▶ Work item
Each line of the records below needs repeating exactly. Skip the pictures.

▶ Source information
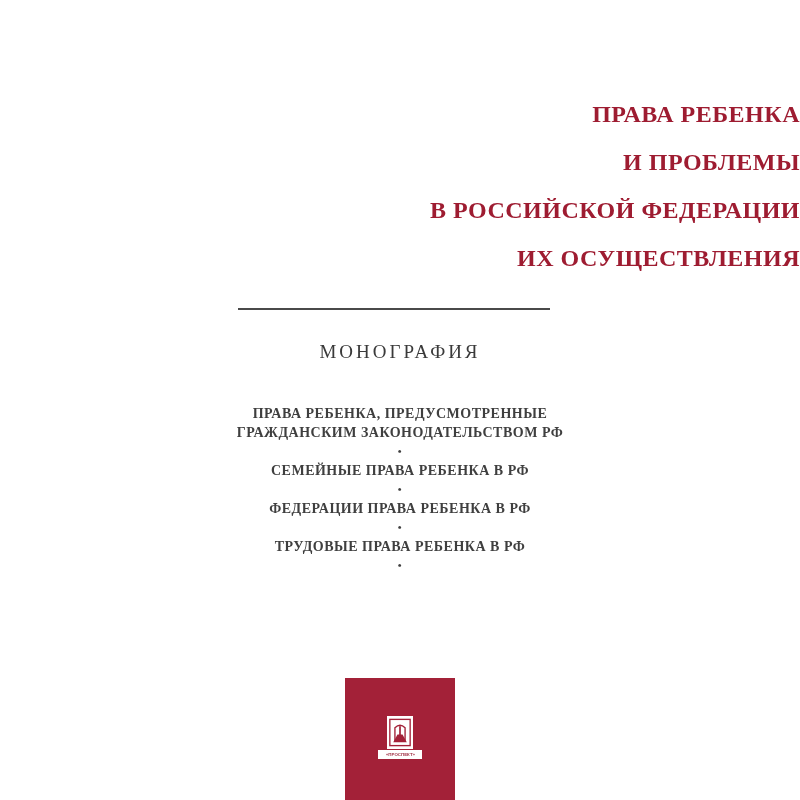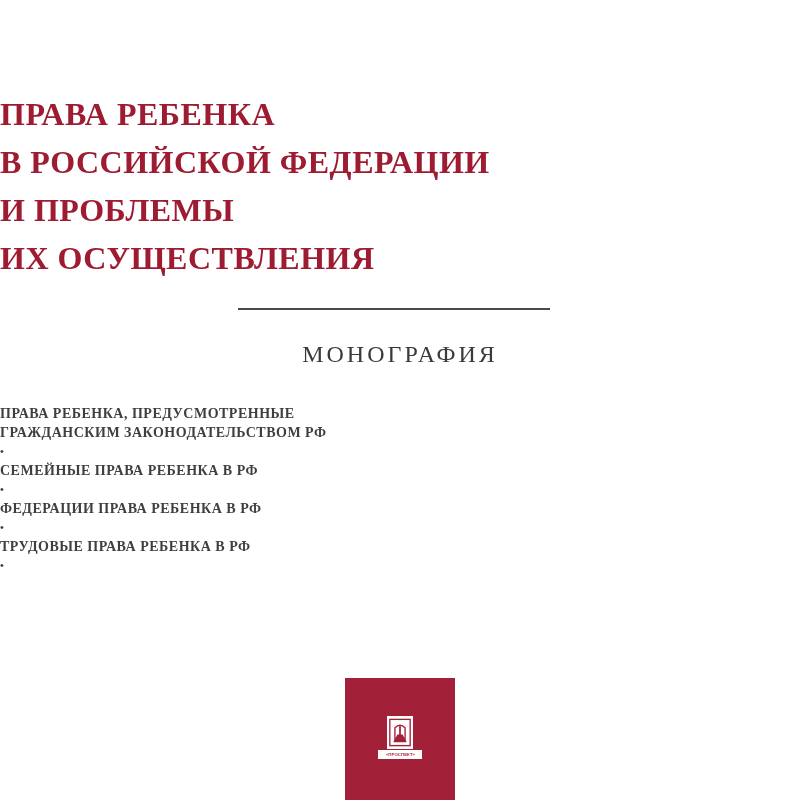--- a/index.html
+++ b/index.html
@@ -21,11 +21,11 @@
     top: 90px;
     left: 0;
     right: 0;
-    text-align: left;
+    text-align: right;
     color: #9e1c31;
     font-family: "Liberation Serif", serif;
     font-weight: 700;
-    font-size: 32px;
+    font-size: 24px;
     line-height: 48px;
     letter-spacing: 0.5px;
   }

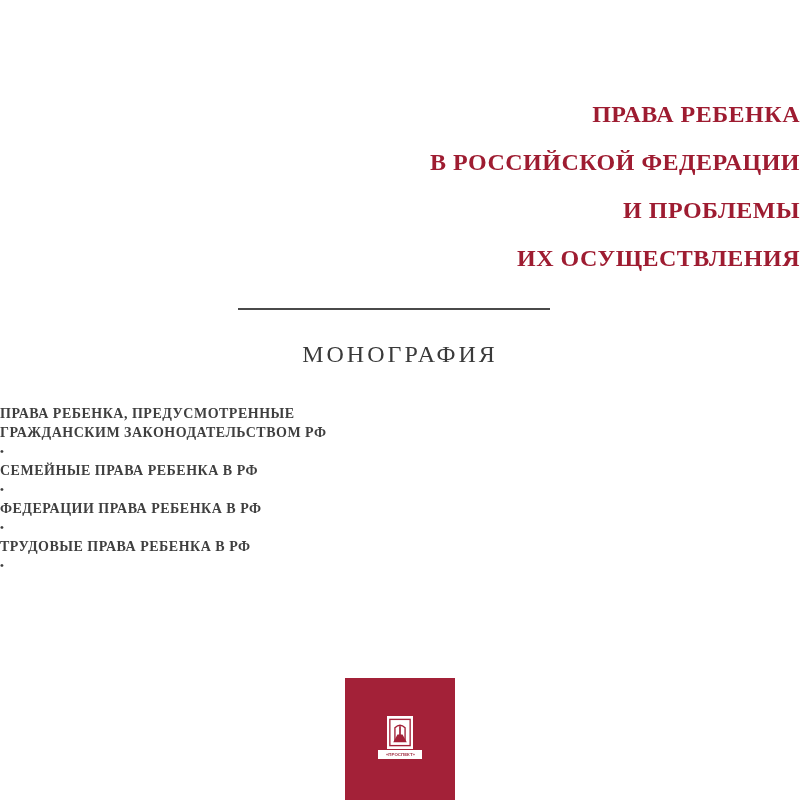--- a/index.html
+++ b/index.html
@@ -117,8 +117,8 @@
 
   <div class="book-title">
     <div>ПРАВА РЕБЕНКА</div>
+    <div>И ПРОБЛЕМЫ</div>
     <div>В РОССИЙСКОЙ ФЕДЕРАЦИИ</div>
-    <div>И ПРОБЛЕМЫ</div>
     <div>ИХ ОСУЩЕСТВЛЕНИЯ</div>
   </div>
 

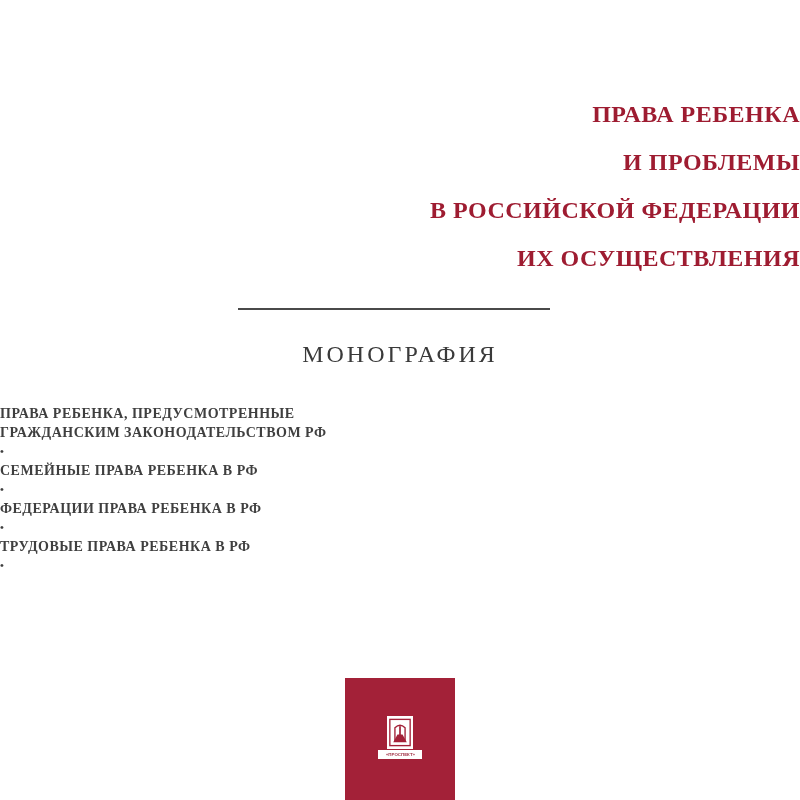--- a/index.html
+++ b/index.html
@@ -48,7 +48,7 @@
     color: #3a3a3a;
     font-family: "Liberation Serif", serif;
     font-weight: 400;
-    font-size: 24px;
+    font-size: 19px;
     letter-spacing: 3px;
   }
   

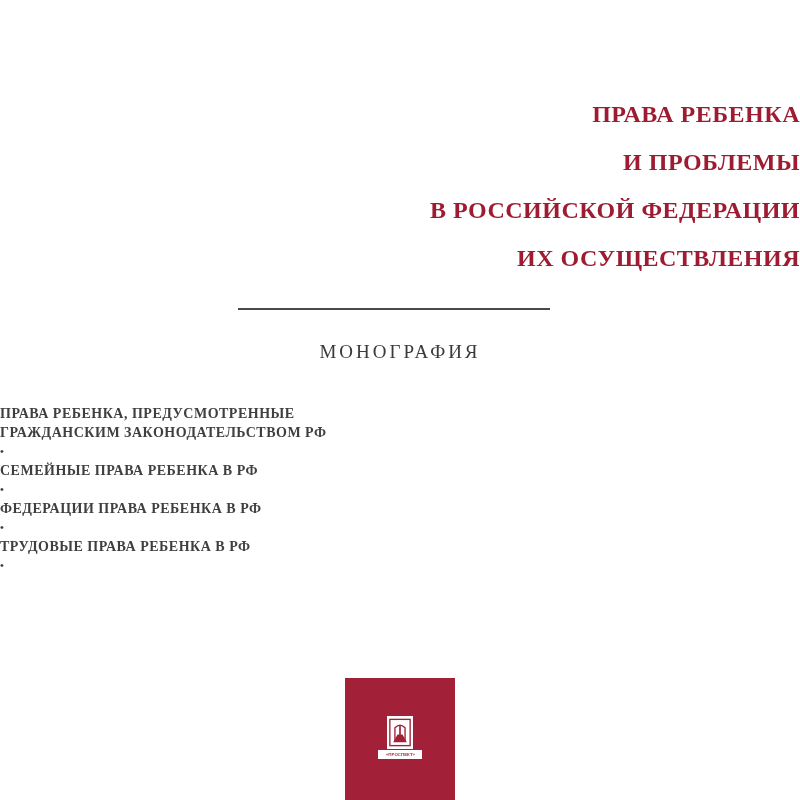--- a/index.html
+++ b/index.html
@@ -57,7 +57,7 @@
     top: 404px;
     left: 0;
     right: 0;
-    text-align: left;
+    text-align: center;
     color: #3f3f3f;
     font-family: "Liberation Serif", serif;
     font-weight: 700;

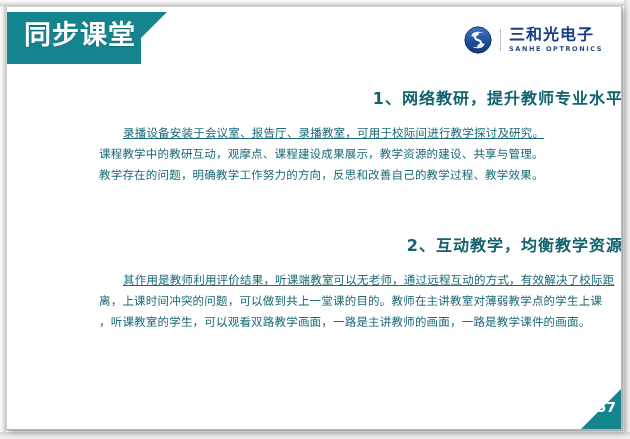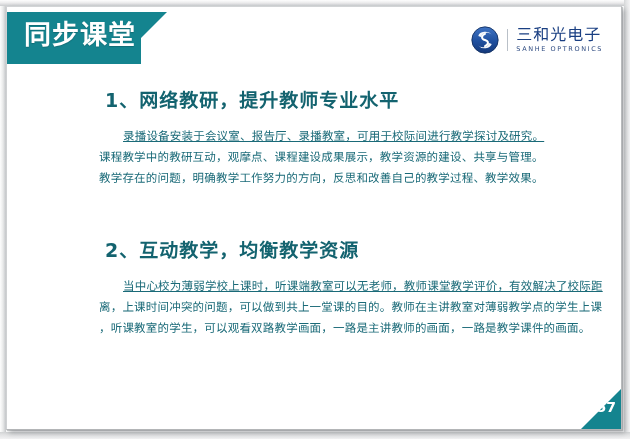--- a/index.html
+++ b/index.html
@@ -109,7 +109,7 @@
   #logo-textblock { display: flex; flex-direction: column; line-height: 1; }
   #logo-cn {
     font-size: 16px;
-    font-weight: normal;
+    font-weight: bold;
     color: #1a3f82;
     letter-spacing: 1px;
     white-space: nowrap;

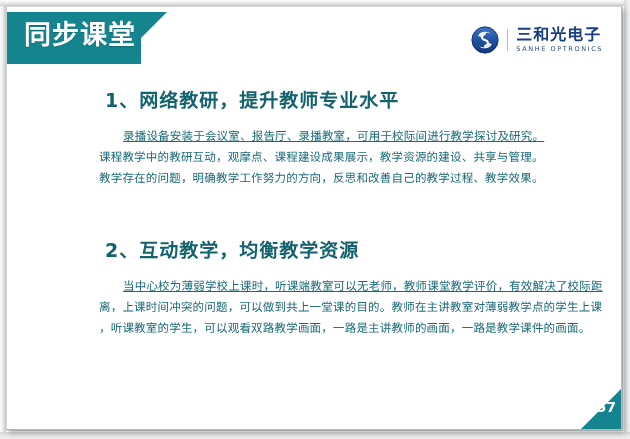--- a/index.html
+++ b/index.html
@@ -116,7 +116,7 @@
   }
   #logo-en {
     font-size: 6.5px;
-    font-weight: normal;
+    font-weight: bold;
     color: #2d4a80;
     letter-spacing: 1.6px;
     margin-top: 3px;

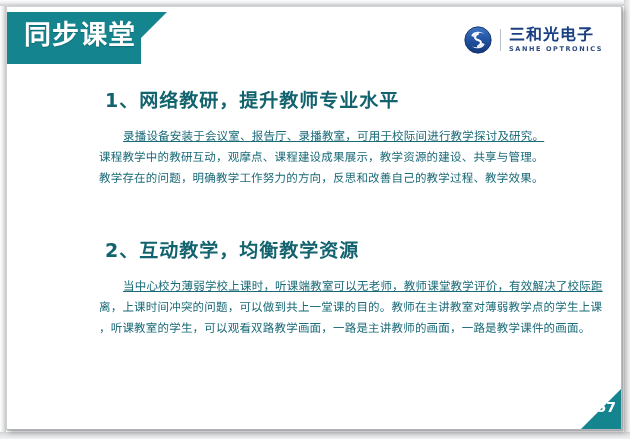--- a/index.html
+++ b/index.html
@@ -133,12 +133,13 @@
   .section { margin-bottom: 4px; }
   .section-heading {
     color: #13636f;
-    font-size: 19px;
+    font-size: 16px;
     font-weight: bold;
     letter-spacing: 1px;
     margin-left: 98px;
     margin-bottom: 14px;
     white-space: nowrap;
+    text-align: right;
   }
   .section-body {
     margin-left: 92px;

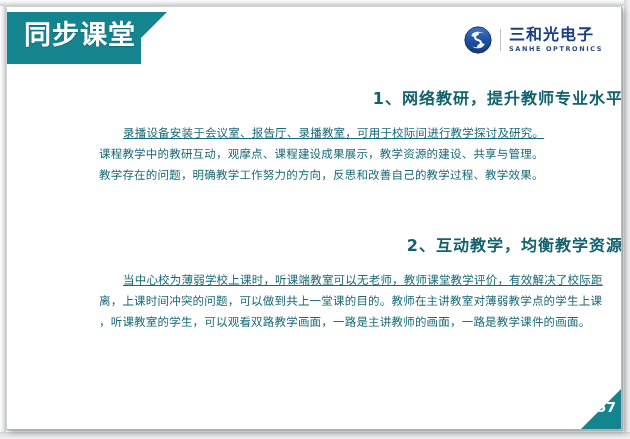--- a/index.html
+++ b/index.html
@@ -225,7 +225,7 @@
     <div class="section">
       <div class="section-heading">2、互动教学，均衡教学资源</div>
       <div class="section-body">
-        <div class="para-line indented">当中心校为薄弱学校上课时，听课端教室可以无老师，教师课堂教学评价，有效解决了校际距</div>
+        <div class="para-line indented">其作用是教师利用评价结果，听课端教室可以无老师，通过远程互动的方式，有效解决了校际距</div>
         <div class="para-line">离，上课时间冲突的问题，可以做到共上一堂课的目的。教师在主讲教室对薄弱教学点的学生上课</div>
         <div class="para-line">，听课教室的学生，可以观看双路教学画面，一路是主讲教师的画面，一路是教学课件的画面。</div>
       </div>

▶ Your solution
--- a/index.html
+++ b/index.html
@@ -21,11 +21,11 @@
     top: 90px;
     left: 0;
     right: 0;
-    text-align: left;
+    text-align: right;
     color: #9e1c31;
     font-family: "Liberation Serif", serif;
     font-weight: 700;
-    font-size: 32px;
+    font-size: 24px;
     line-height: 48px;
     letter-spacing: 0.5px;
   }

--- a/index.html
+++ b/index.html
@@ -117,8 +117,8 @@
 
   <div class="book-title">
     <div>ПРАВА РЕБЕНКА</div>
+    <div>И ПРОБЛЕМЫ</div>
     <div>В РОССИЙСКОЙ ФЕДЕРАЦИИ</div>
-    <div>И ПРОБЛЕМЫ</div>
     <div>ИХ ОСУЩЕСТВЛЕНИЯ</div>
   </div>
 

--- a/index.html
+++ b/index.html
@@ -48,7 +48,7 @@
     color: #3a3a3a;
     font-family: "Liberation Serif", serif;
     font-weight: 400;
-    font-size: 24px;
+    font-size: 19px;
     letter-spacing: 3px;
   }
   

--- a/index.html
+++ b/index.html
@@ -57,7 +57,7 @@
     top: 404px;
     left: 0;
     right: 0;
-    text-align: left;
+    text-align: center;
     color: #3f3f3f;
     font-family: "Liberation Serif", serif;
     font-weight: 700;

--- a/index.html
+++ b/index.html
@@ -109,7 +109,7 @@
   #logo-textblock { display: flex; flex-direction: column; line-height: 1; }
   #logo-cn {
     font-size: 16px;
-    font-weight: normal;
+    font-weight: bold;
     color: #1a3f82;
     letter-spacing: 1px;
     white-space: nowrap;

--- a/index.html
+++ b/index.html
@@ -116,7 +116,7 @@
   }
   #logo-en {
     font-size: 6.5px;
-    font-weight: normal;
+    font-weight: bold;
     color: #2d4a80;
     letter-spacing: 1.6px;
     margin-top: 3px;

--- a/index.html
+++ b/index.html
@@ -133,12 +133,13 @@
   .section { margin-bottom: 4px; }
   .section-heading {
     color: #13636f;
-    font-size: 19px;
+    font-size: 16px;
     font-weight: bold;
     letter-spacing: 1px;
     margin-left: 98px;
     margin-bottom: 14px;
     white-space: nowrap;
+    text-align: right;
   }
   .section-body {
     margin-left: 92px;

--- a/index.html
+++ b/index.html
@@ -225,7 +225,7 @@
     <div class="section">
       <div class="section-heading">2、互动教学，均衡教学资源</div>
       <div class="section-body">
-        <div class="para-line indented">当中心校为薄弱学校上课时，听课端教室可以无老师，教师课堂教学评价，有效解决了校际距</div>
+        <div class="para-line indented">其作用是教师利用评价结果，听课端教室可以无老师，通过远程互动的方式，有效解决了校际距</div>
         <div class="para-line">离，上课时间冲突的问题，可以做到共上一堂课的目的。教师在主讲教室对薄弱教学点的学生上课</div>
         <div class="para-line">，听课教室的学生，可以观看双路教学画面，一路是主讲教师的画面，一路是教学课件的画面。</div>
       </div>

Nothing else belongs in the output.